INPUT MATERIAL:
::::::::::
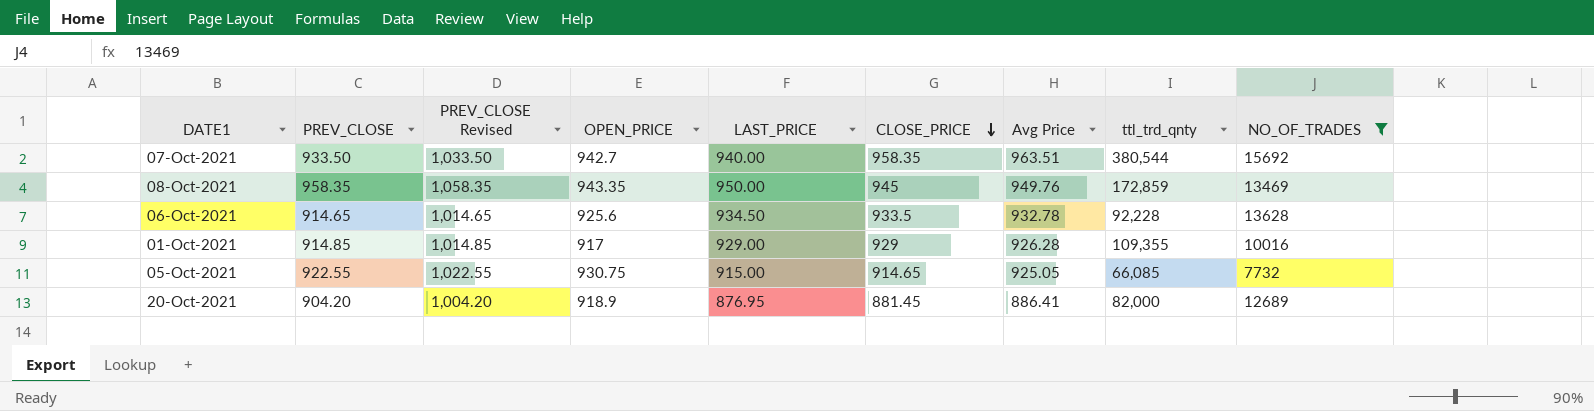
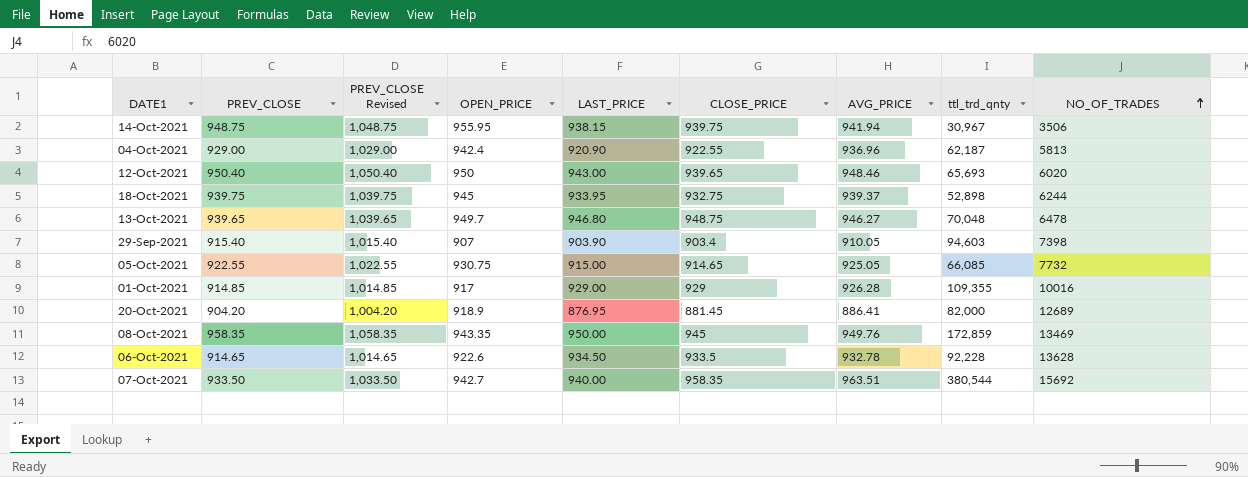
filter: NO_OF_TRADES >= 7732 -> none
row order: CLOSE_PRICE descending -> NO_OF_TRADES ascending
column name: Avg Price -> AVG_PRICE
06-Oct-2021 | OPEN_PRICE: 925.6 -> 922.6

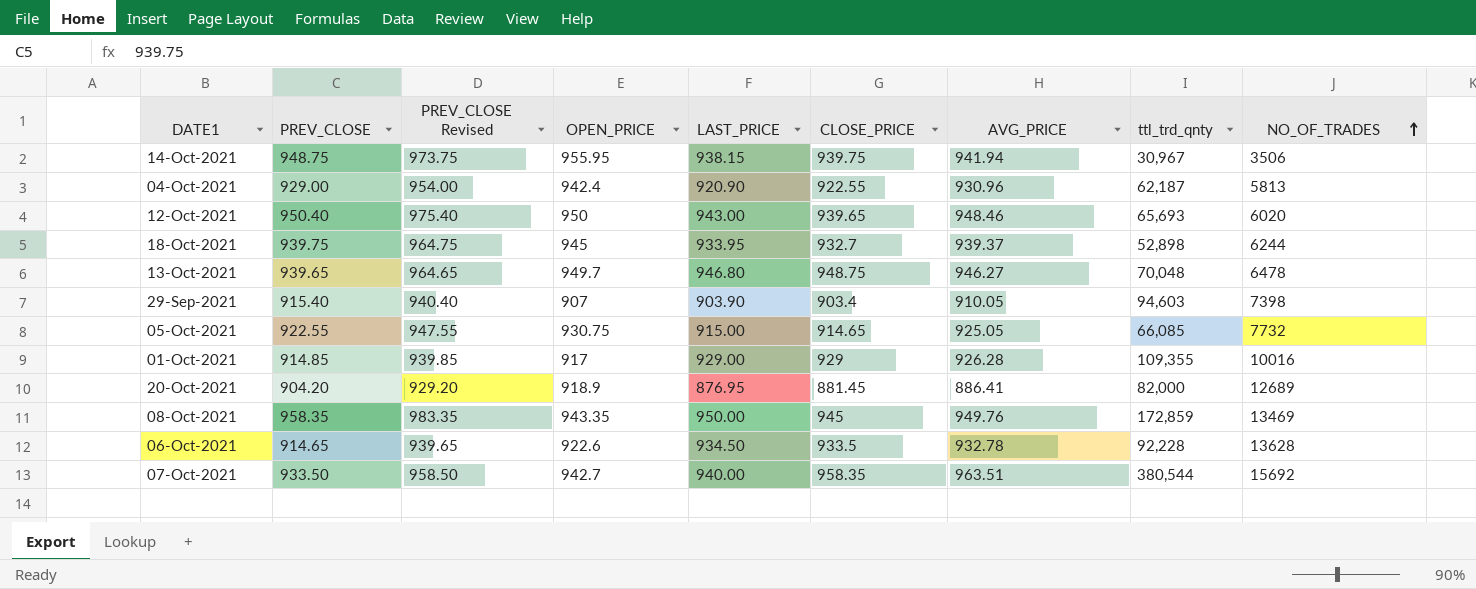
column PREV_CLOSE Revised | formula: [PREV_CLOSE] + 100 -> [PREV_CLOSE] + 25
04-Oct-2021 | AVG_PRICE: 936.96 -> 930.96
18-Oct-2021 | CLOSE_PRICE: 932.75 -> 932.7

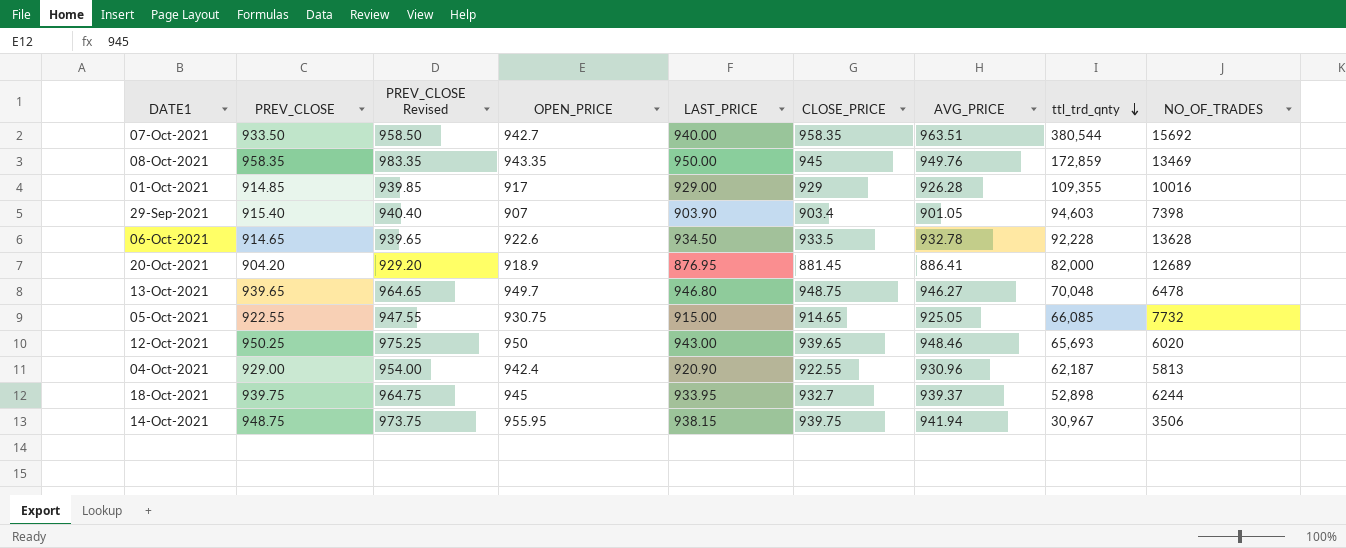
row order: NO_OF_TRADES ascending -> ttl_trd_qnty descending
29-Sep-2021 | AVG_PRICE: 910.05 -> 901.05
12-Oct-2021 | PREV_CLOSE: 950.40 -> 950.25
12-Oct-2021 | PREV_CLOSE Revised: 975.40 -> 975.25

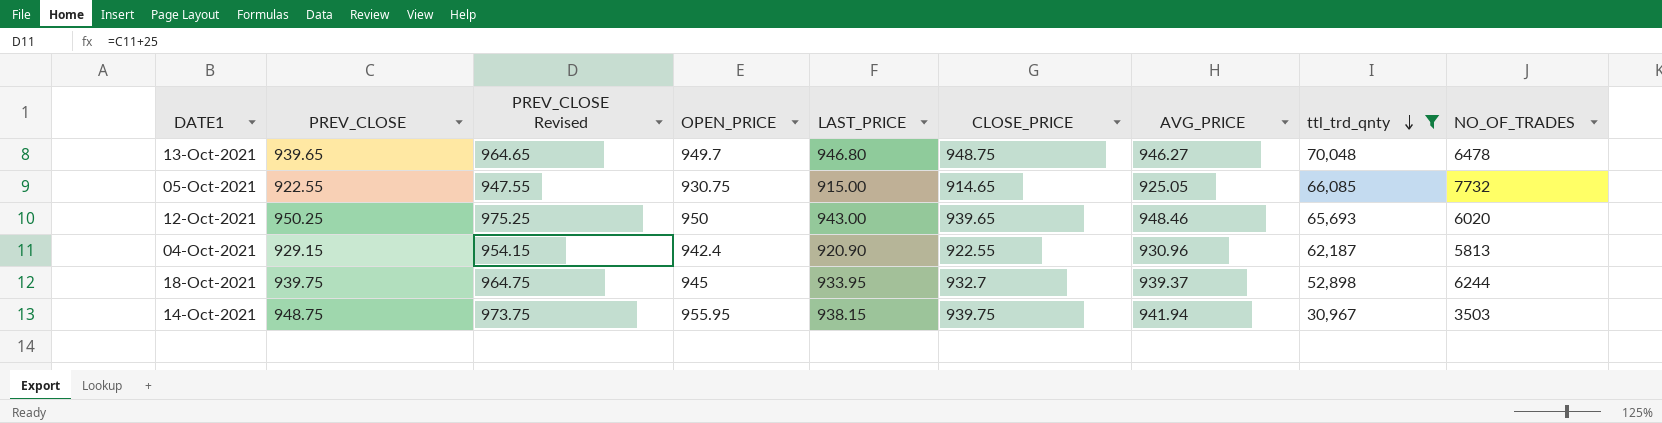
filter: none -> ttl_trd_qnty <= 70,048
04-Oct-2021 | PREV_CLOSE: 929.00 -> 929.15
04-Oct-2021 | PREV_CLOSE Revised: 954.00 -> 954.15
14-Oct-2021 | NO_OF_TRADES: 3506 -> 3503

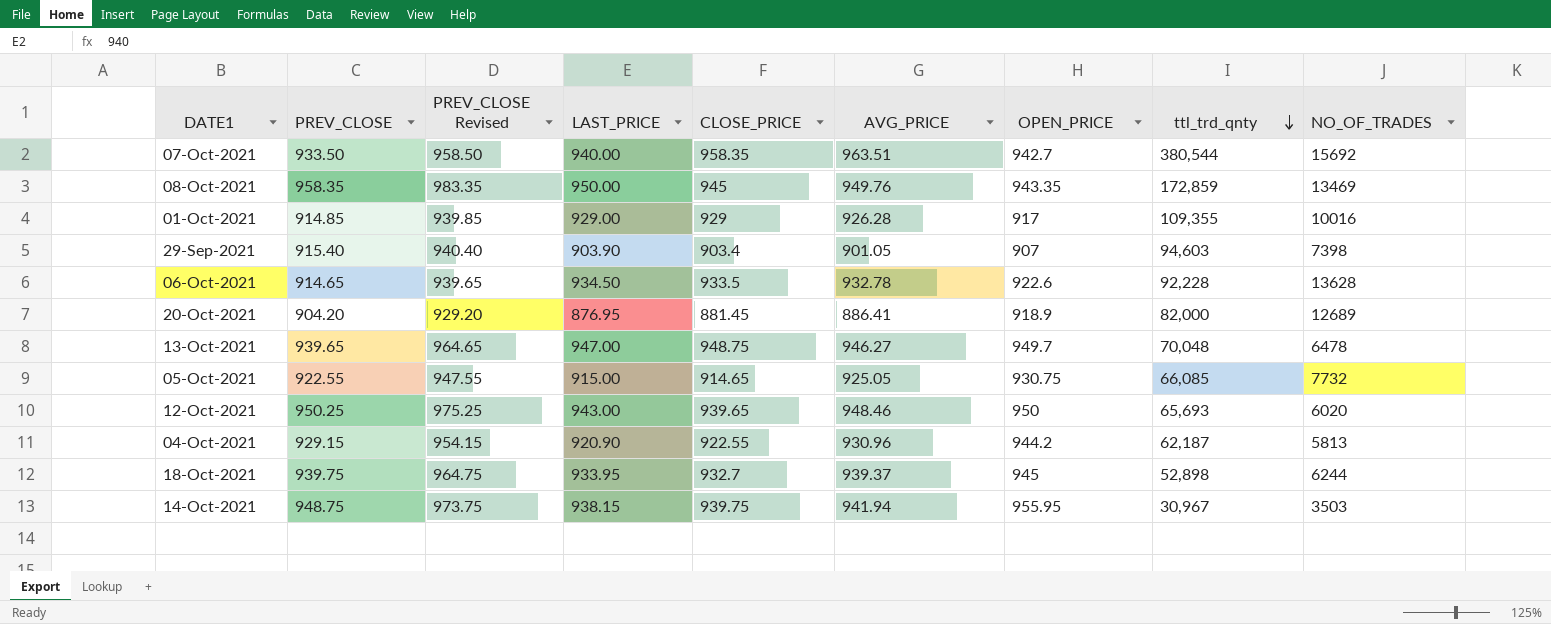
filter: ttl_trd_qnty <= 70,048 -> none
column OPEN_PRICE | position: 4 -> 7
13-Oct-2021 | LAST_PRICE: 946.80 -> 947.00
04-Oct-2021 | OPEN_PRICE: 942.4 -> 944.2

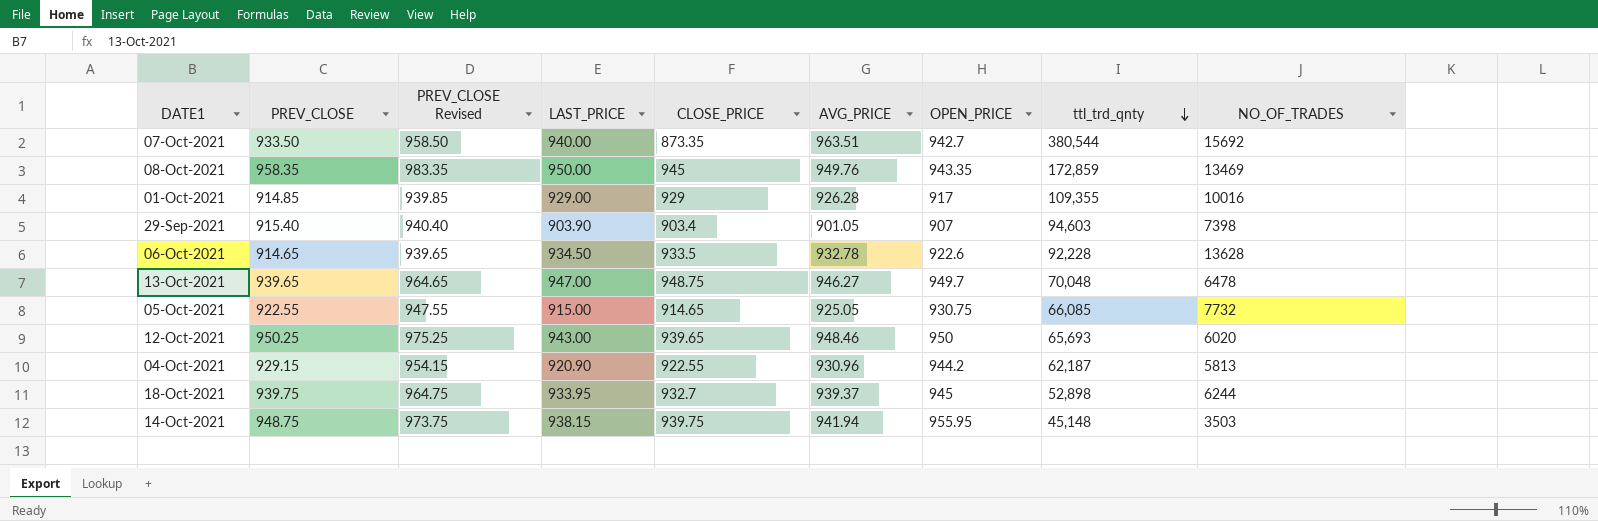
row 20-Oct-2021: 904.20 | 929.20 | 876.95 | 881.45 | 886.41 | 918.9 | 82,000 | 12689 -> none
07-Oct-2021 | CLOSE_PRICE: 958.35 -> 873.35
14-Oct-2021 | ttl_trd_qnty: 30,967 -> 45,148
::::::::::
Find and copy each line above holding "order".

ANSWER BOX:
row order: CLOSE_PRICE descending -> NO_OF_TRADES ascending
row order: NO_OF_TRADES ascending -> ttl_trd_qnty descending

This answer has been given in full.